As you may have guessed, we can use the linearity of a two-tensor in each of its components to now also write down the transformation rules for the components of such a tensor in any representation. Perhaps unsurprisingly, it will pick up two transformation matrices, one per component. For our generic tensor $\chi$ with covariant components $\chi_{ij}$ in the unprimed and $\chi_{i'j'}$ in the primed coordinates, we find

$$
\chi(\bm{v}, \bm{w}) = \chi_{kl} v^k w^l = \chi_{i'j'} v^{i'} w^{j'} = \chi_{i'j'} \Lambda^{i'}_k v^k \Lambda^{j'}_l w^l,
$$ (twotensorcoordinatetransform)

so

$$
\chi_{i'j'} = \Lambda^k_{i'} \Lambda^l_{j'} \chi_{kl}.
$$ (twotensorcovariantcomponenttransform)

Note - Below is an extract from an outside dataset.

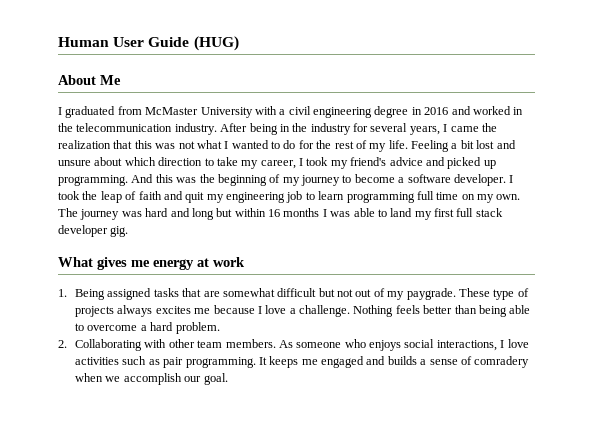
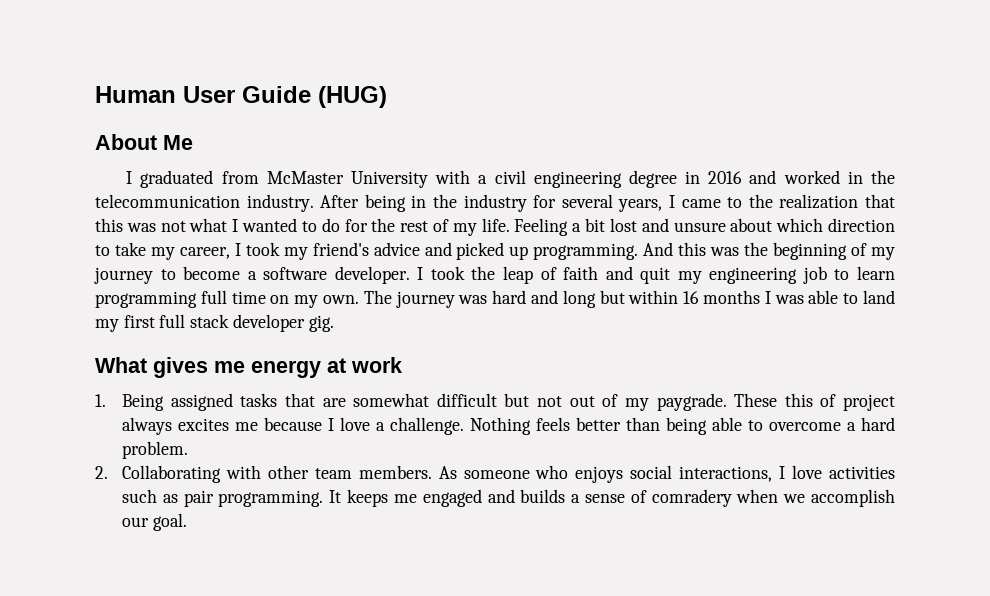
(479, 129) none -> [727,197,743,208] to
[493,288,529,300] [75,306,115,317] type of projects -> [784,393,896,411] this of project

The transformations of components of other representations can be found in a completely analogous manner.

### Tensor eigenvalues, diagonalization, and invariants
Because two-tensors can be interpreted as linear maps from vectors to vectors, they are (in this representation) identical to matrices, and all the machinery of linear algebra can be applied to them. In particular, we can find the eigenvalues and eigenvectors of a two-tensor in the $(1, 1)$ representation, which are defined in the usual way:

$$
\chi^k_j v^j = \lambda v^k,
$$ (tensoreigenvalues)

where $\bm{v} = v^k \bm{e}_k$ is the eigenvector corresponding to the eigenvalue&nbsp;$\lambda$. If the tensor (and thus its $(1, 1)$ matrix representation) is symmetric, the eigenvalues are real, and the tensor can be diagonalized by a coordinate transformation to a basis of eigenvectors (see {numref}`sec:tensorcoordtransforms`).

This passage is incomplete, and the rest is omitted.